-------- DATA EXTRACTS --------

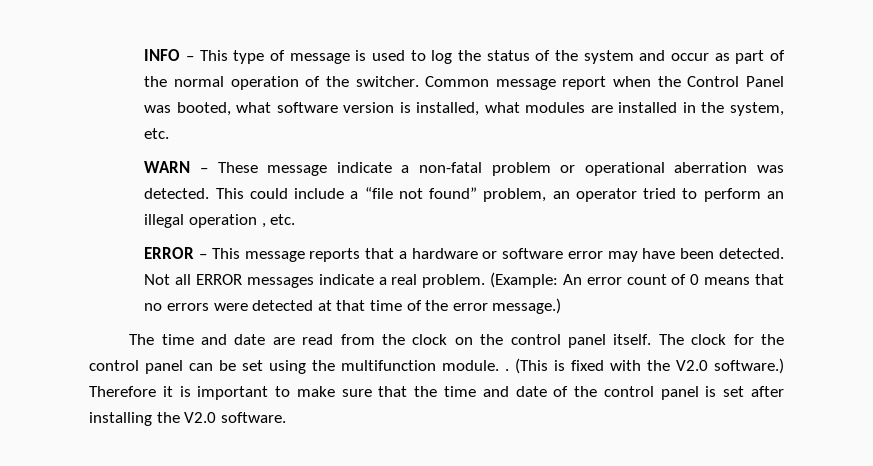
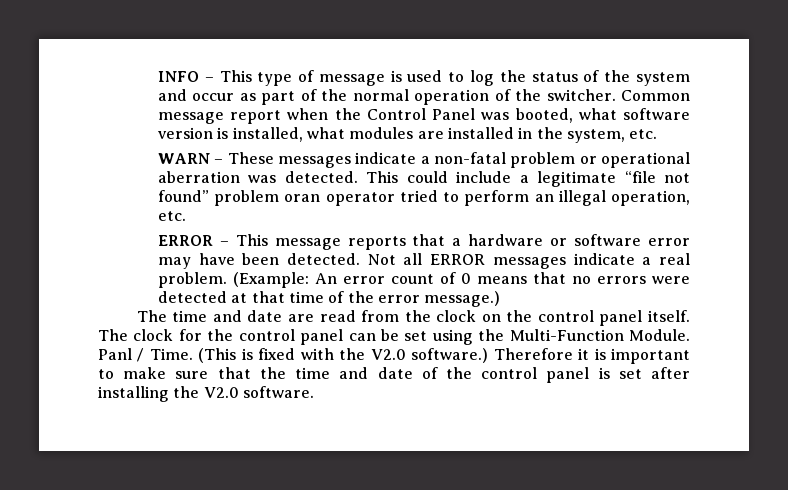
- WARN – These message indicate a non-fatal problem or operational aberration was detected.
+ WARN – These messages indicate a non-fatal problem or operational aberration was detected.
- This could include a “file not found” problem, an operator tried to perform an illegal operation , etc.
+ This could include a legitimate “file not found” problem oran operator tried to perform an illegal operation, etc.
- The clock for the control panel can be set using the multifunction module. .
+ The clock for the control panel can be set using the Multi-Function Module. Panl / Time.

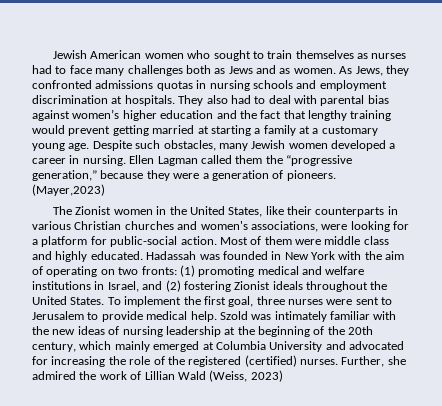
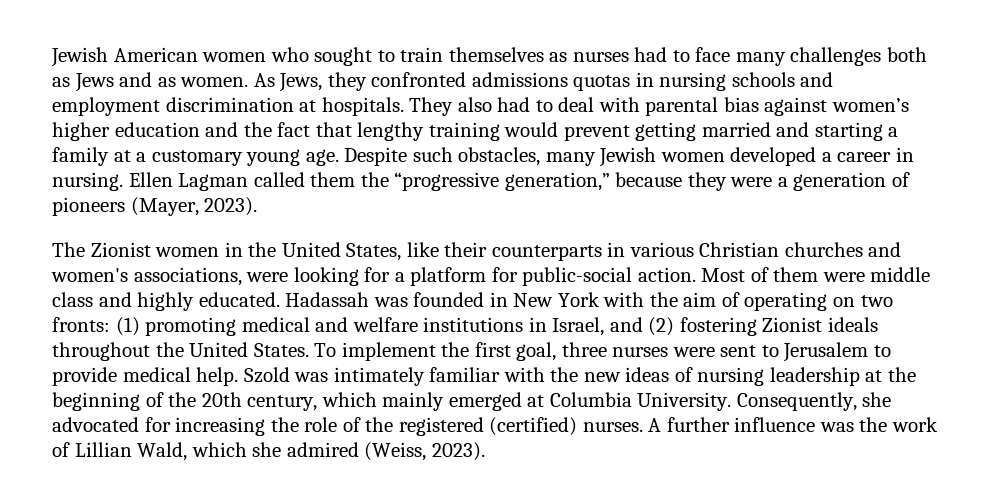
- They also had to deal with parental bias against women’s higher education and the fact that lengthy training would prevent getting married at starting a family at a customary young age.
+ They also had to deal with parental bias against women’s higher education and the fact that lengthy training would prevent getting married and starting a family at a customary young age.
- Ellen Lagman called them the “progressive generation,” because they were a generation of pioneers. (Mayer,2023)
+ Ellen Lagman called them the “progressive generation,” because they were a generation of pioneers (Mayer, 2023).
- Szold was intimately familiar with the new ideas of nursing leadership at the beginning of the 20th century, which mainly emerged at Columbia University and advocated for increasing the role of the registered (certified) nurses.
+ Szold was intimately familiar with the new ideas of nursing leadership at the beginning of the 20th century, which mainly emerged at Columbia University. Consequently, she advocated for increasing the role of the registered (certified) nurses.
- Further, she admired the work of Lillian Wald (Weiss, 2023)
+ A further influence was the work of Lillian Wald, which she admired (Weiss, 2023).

--------

Please tally the lines above that include the word "control" and answer with the number by itself.

2